Sunday, July 6, 2008

Al Qaeda in Iraq, Nearly Crushed, Recruits Women Bombers

Captain Ed reports on "the most spectacular victory" over al Qaeda terrorists in Iraq, where he draws on the Times of London's report, "Iraqis Lead Final Purge of Al-Qaeda."

The Captain makes
an interesting observation:

Did you know that the US and Iraq will shortly conclude “one of the most spectacular victories of the war on terror”? You wouldn’t if you read American newspapers or watched American television.
No, you wouldn't, as Abe Greenwald points out in his post, "The Times’s Debilitating OCD," where "OCD" stands for "obsessive compulsive disorder," with reference to the newspaper's effort to:

...prove that the American invasion of Iraq ... created violent enemies among the native population of Iraq, and that American aggression, not regional Islamism, is to blame for the majority of the resultant carnage.
Perhaps there's a little OCD in the Times' report this morning, "Despair Drives Suicide Attacks by Iraqi Women."

The article suggests that the increase in female bombings:

...seems to have arisen at least in part because of successes in detaining and killing local members of Al Qaeda in Mesopotamia, a homegrown Sunni insurgent group that American intelligence officials say is led by foreigners.
The real cause of the trend is not American and Iraqi successes, however, but al Qaeda's own fanatical theocratic nihilism, which is clearly illustrated further down in the report:

Female suicide bombers are not a new phenomenon in Iraq or elsewhere, but they have been relatively rare. Since 2003, 43 women have carried out suicide bombings in Iraq, a tiny percentage of the total, according to the United States military. Though the first two cases came in the first year of the war, suicide attacks by women did not really become a trend until 2007, when there were eight such bombings in Iraq. All but one of the female bombers have been Iraqis and most are young, between the ages of 15 and 35, according to the police and American military analysts. Almost all the attacks have been attributed to Al Qaeda in Mesopotamia, which is also known as Al Qaeda in Iraq.

Diyala has been a stronghold for the group since it was chased from Anbar Province in the west in 2004. The province’s attraction was clear: it offers easy hiding places in its palm groves and orchards, and a Sunni-majority population that includes many people who supported Saddam Hussein and are sympathetic to the insurgency.

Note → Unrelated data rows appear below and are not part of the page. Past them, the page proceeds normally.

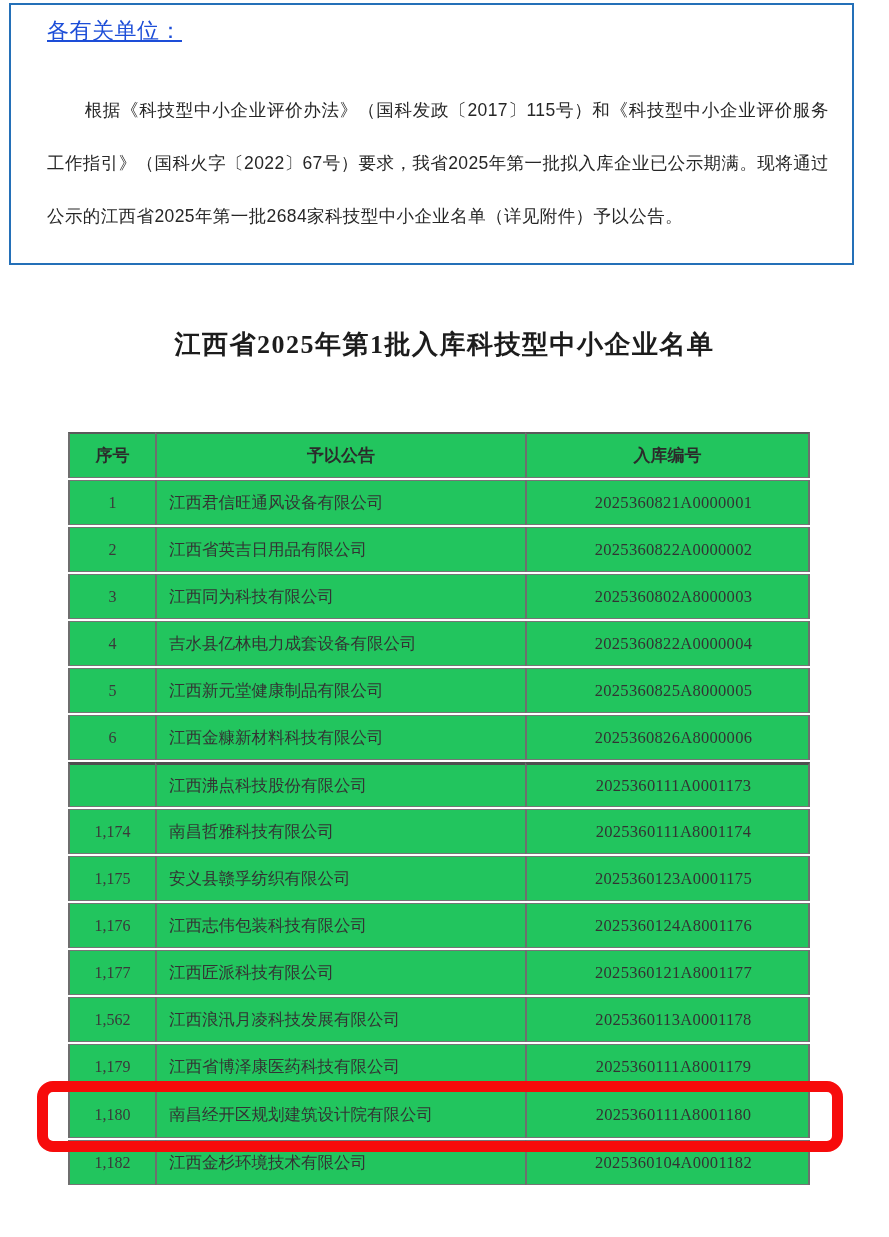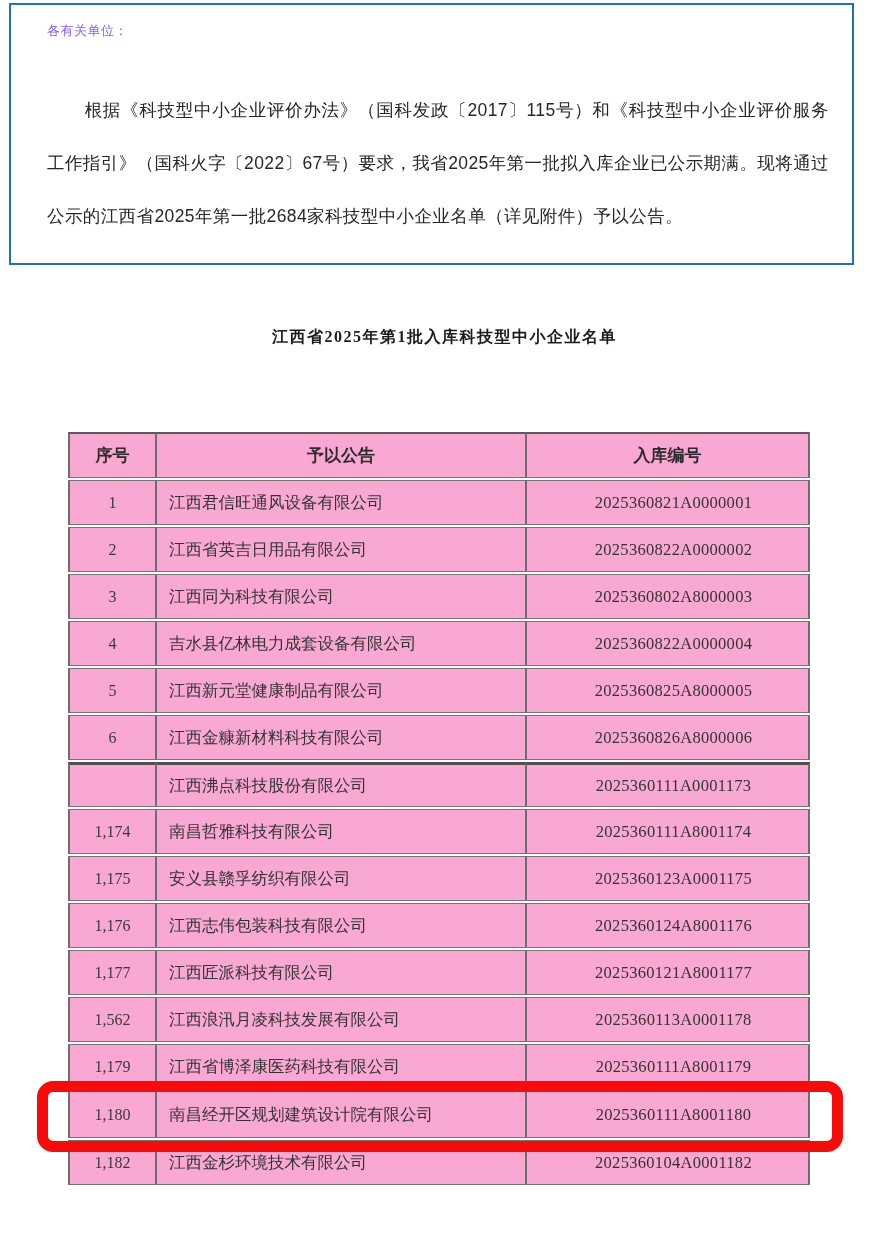"各有关单位：" .salutation { color: #8b5cf6 -> #1d4ed8; font-size: 13px -> 22px; text-decoration: none -> underline }
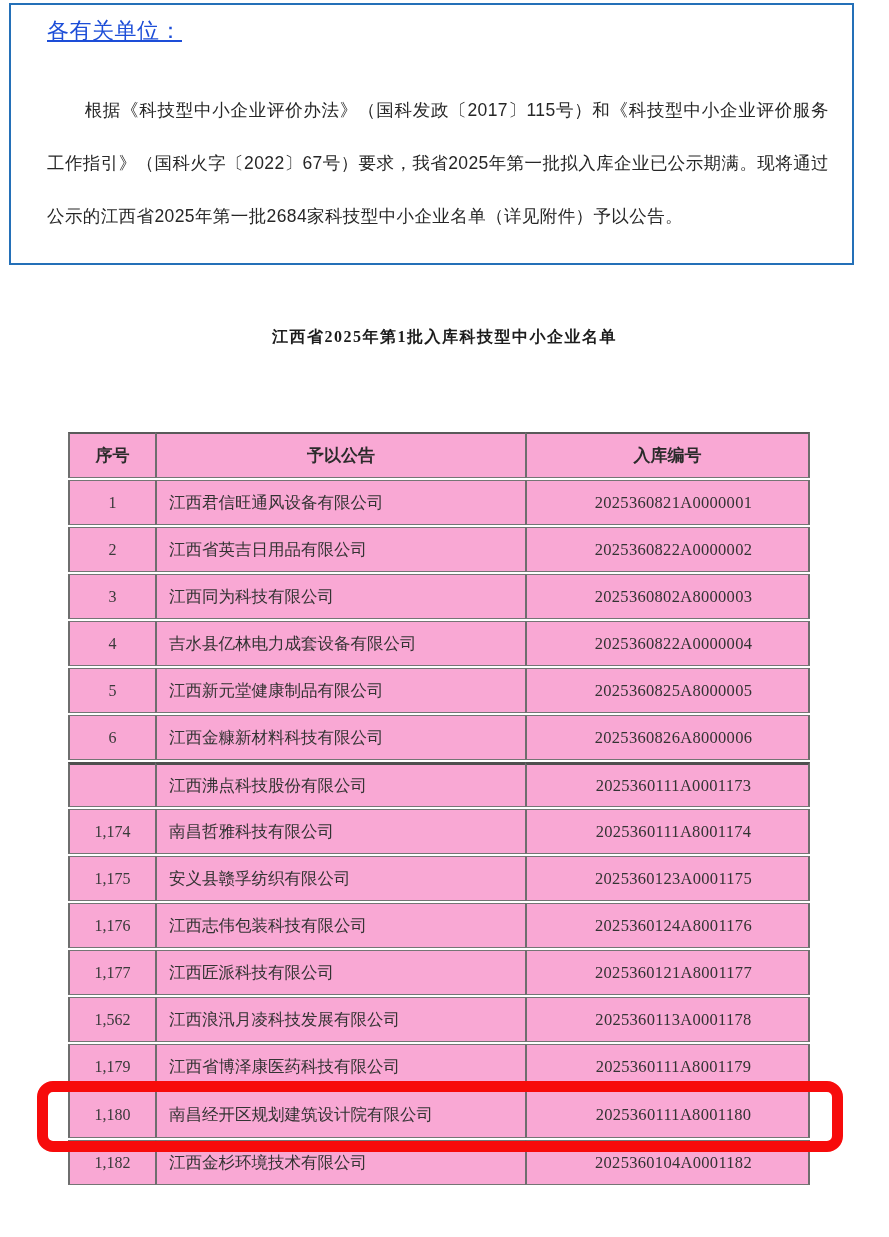"江西省2025年第1批入库科技型中小企业名单" .doc-title { font-size: 16px -> 26px }
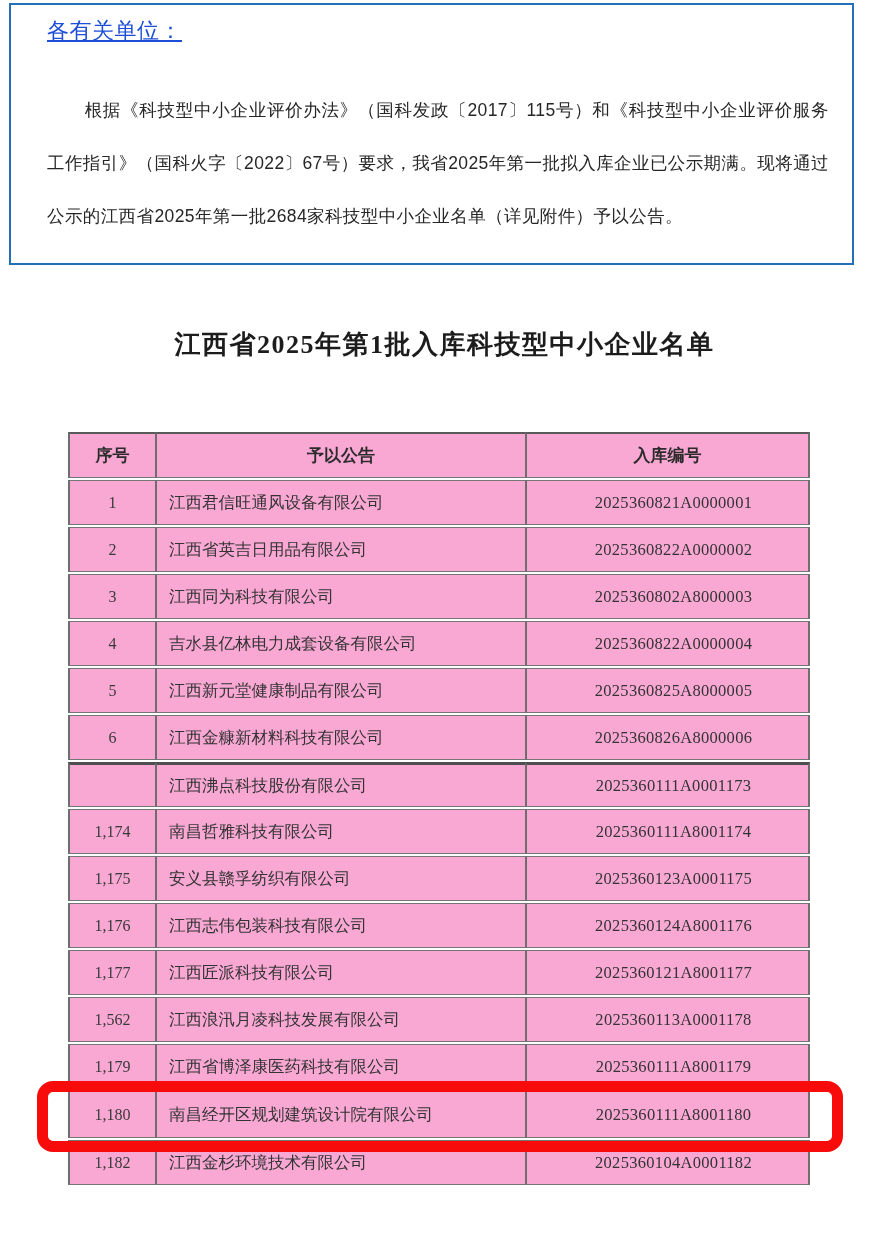"序号" .company-table th,.company-table td { background: #f9a8d4 -> #22c55e }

But in the past year, American and Iraqi forces have had much greater success in killing and detaining the group’s members in the province, as well as thwarting many of its bigger attack plots. The rise in female suicide bombings has directly coincided with the timing, and the locations, of Al Qaeda in Mesopotamia’s biggest loss of manpower in Diyala, Baghdad and Anbar.

“Al Qaeda is always innovating: finding new ways to work,” said Ghanem al-Khoreishi, the police chief of Diyala. “When we destroyed them in fighting, they started to use new methods. And because they knew that women are treated more gently than men, they began to use them.

“The people don’t search them so well even at checkpoints.”
So, al Qaeda's finding "innovative" ways to spread the death and disaster. I'm sure Newshoggers will be cheering at that (Juan Cole certainly is).